Say nothing but the number of lines below in which the string "Funds" appears.

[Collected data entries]
---
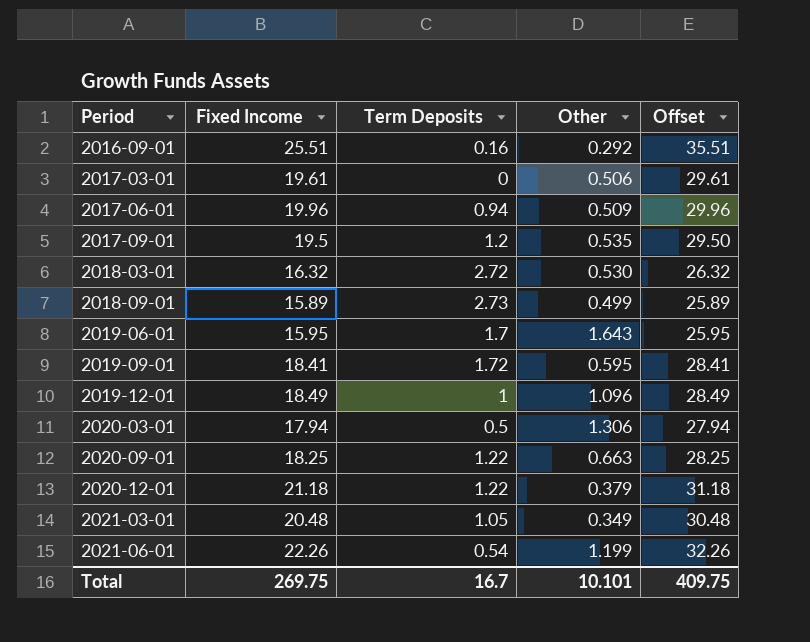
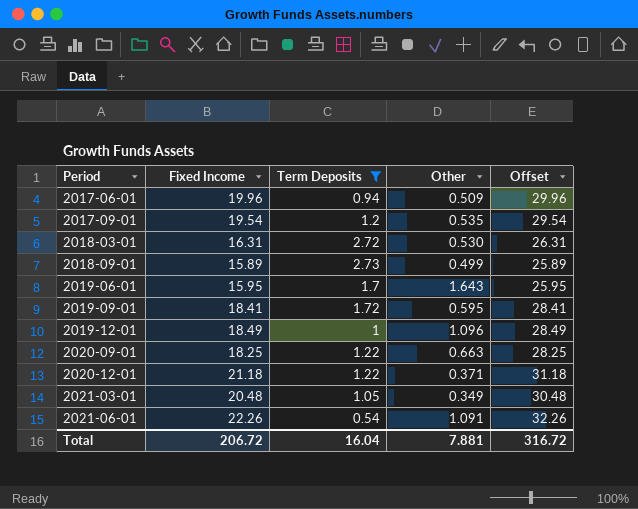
filter: none -> Term Deposits >= 0.54
2017-09-01 | Fixed Income: 19.5 -> 19.54
2017-09-01 | Offset: 29.50 -> 29.54
2018-03-01 | Fixed Income: 16.32 -> 16.31
2018-03-01 | Offset: 26.32 -> 26.31
2020-12-01 | Other: 0.379 -> 0.371
2021-06-01 | Other: 1.199 -> 1.091
Total | Fixed Income: 269.75 -> 206.72
Total | Term Deposits: 16.7 -> 16.04
Total | Other: 10.101 -> 7.881
Total | Offset: 409.75 -> 316.72

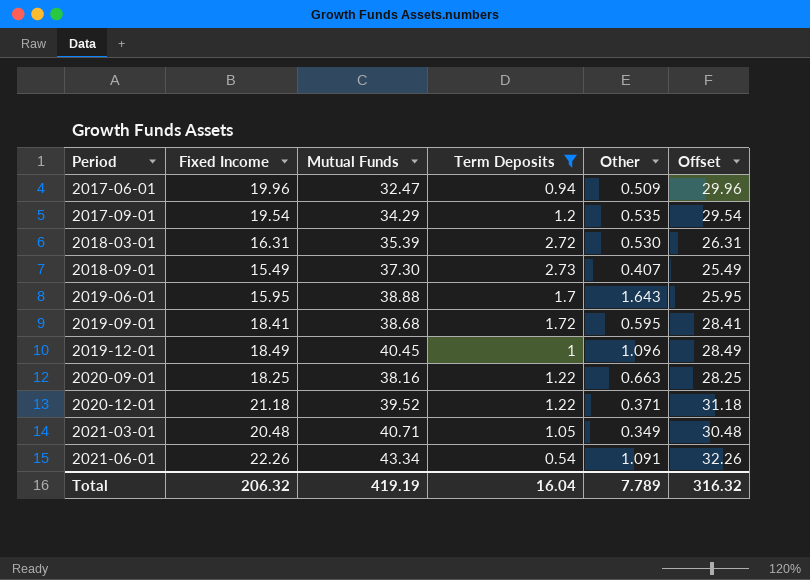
column Mutual Funds | position: none -> 3
2018-09-01 | Fixed Income: 15.89 -> 15.49
2018-09-01 | Other: 0.499 -> 0.407
2018-09-01 | Offset: 25.89 -> 25.49
Total | Fixed Income: 206.72 -> 206.32
Total | Other: 7.881 -> 7.789
Total | Offset: 316.72 -> 316.32

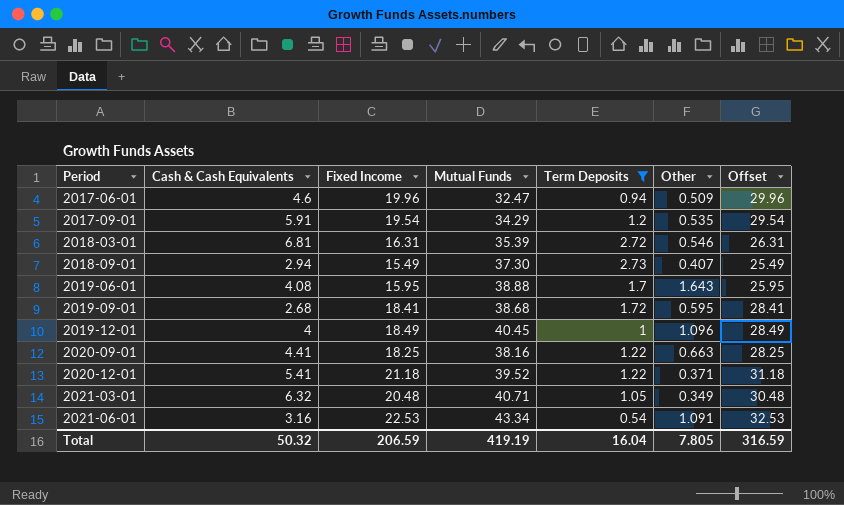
column Cash & Cash Equivalents | position: none -> 2
2018-03-01 | Other: 0.530 -> 0.546
2021-06-01 | Fixed Income: 22.26 -> 22.53
2021-06-01 | Offset: 32.26 -> 32.53
Total | Fixed Income: 206.32 -> 206.59
Total | Other: 7.789 -> 7.805
Total | Offset: 316.32 -> 316.59

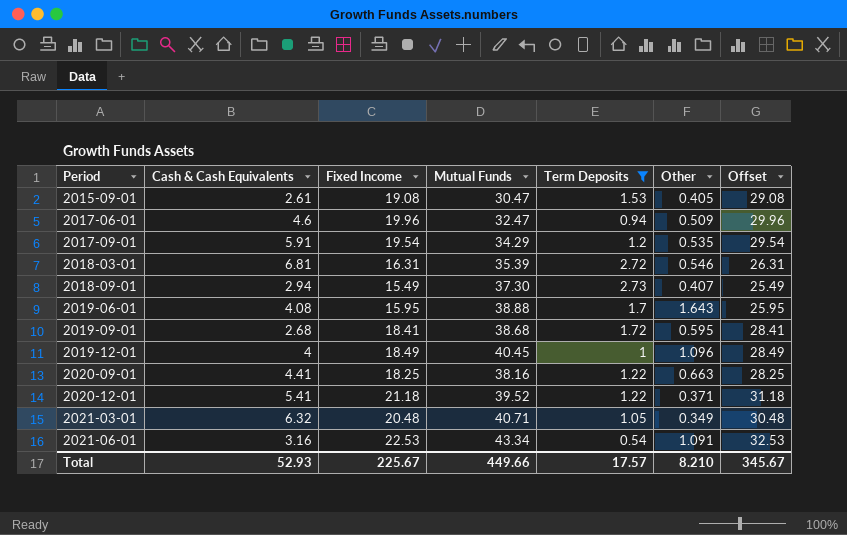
row 2015-09-01: none -> 2.61 | 19.08 | 30.47 | 1.53 | 0.405 | 29.08
Total | Cash & Cash Equivalents: 50.32 -> 52.93
Total | Fixed Income: 206.59 -> 225.67
Total | Mutual Funds: 419.19 -> 449.66
Total | Term Deposits: 16.04 -> 17.57
Total | Other: 7.805 -> 8.210
Total | Offset: 316.59 -> 345.67

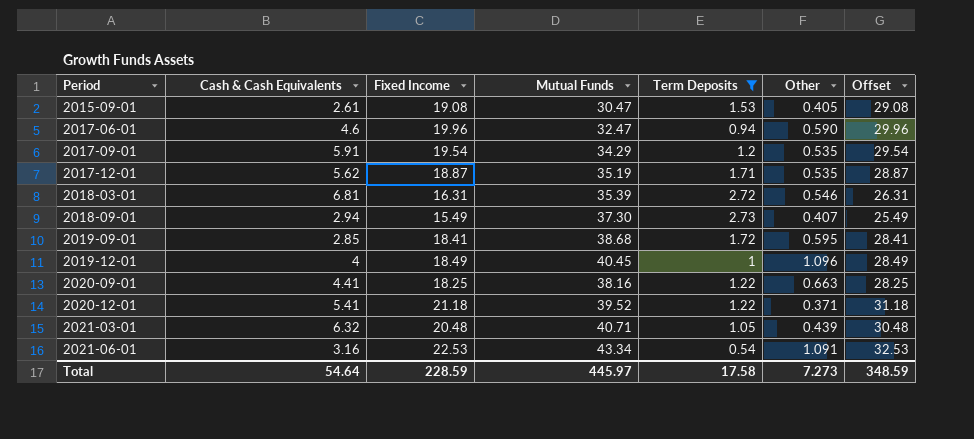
row 2019-06-01: 4.08 | 15.95 | 38.88 | 1.7 | 1.643 | 25.95 -> none
2017-06-01 | Other: 0.509 -> 0.590
row 2017-12-01: none -> 5.62 | 18.87 | 35.19 | 1.71 | 0.535 | 28.87
2019-09-01 | Cash & Cash Equivalents: 2.68 -> 2.85
2021-03-01 | Other: 0.349 -> 0.439
Total | Cash & Cash Equivalents: 52.93 -> 54.64
Total | Fixed Income: 225.67 -> 228.59
Total | Mutual Funds: 449.66 -> 445.97
Total | Term Deposits: 17.57 -> 17.58
Total | Other: 8.210 -> 7.273
Total | Offset: 345.67 -> 348.59

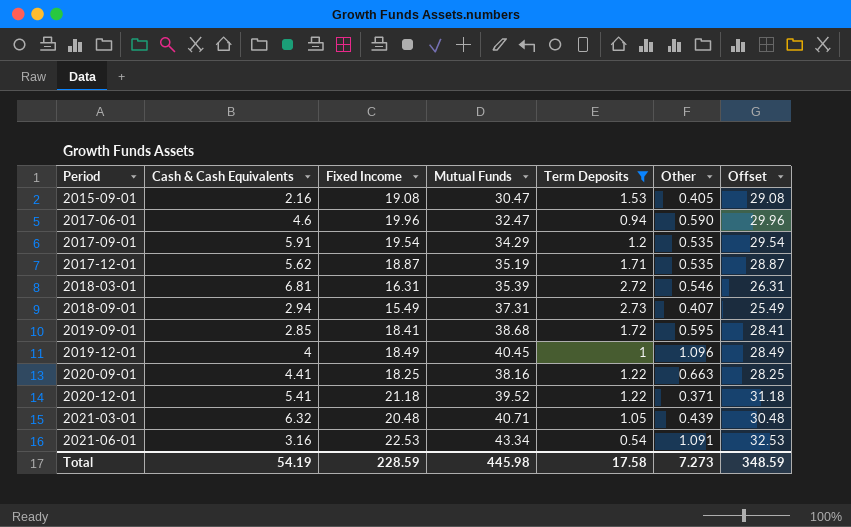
2015-09-01 | Cash & Cash Equivalents: 2.61 -> 2.16
2018-09-01 | Mutual Funds: 37.30 -> 37.31
Total | Cash & Cash Equivalents: 54.64 -> 54.19
Total | Mutual Funds: 445.97 -> 445.98

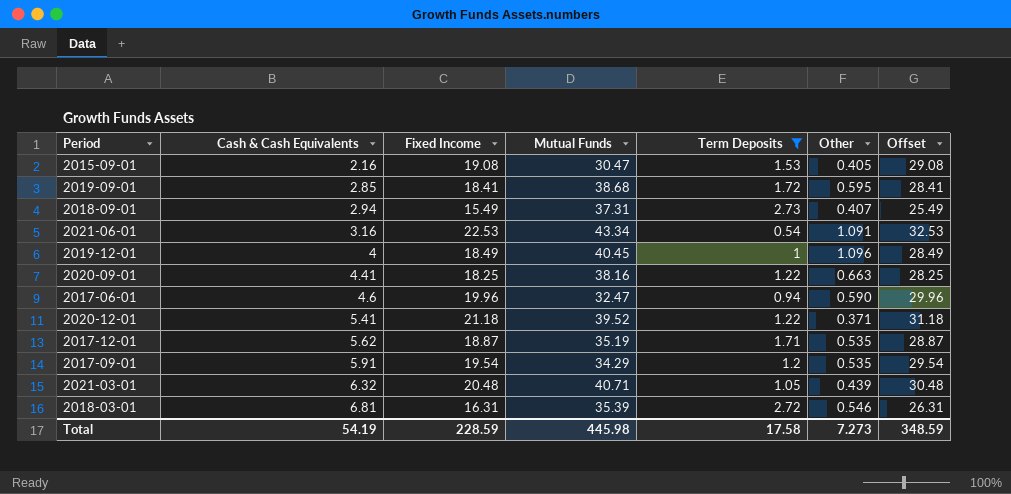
row order: Period ascending -> Cash & Cash Equivalents ascending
---
Reply: 5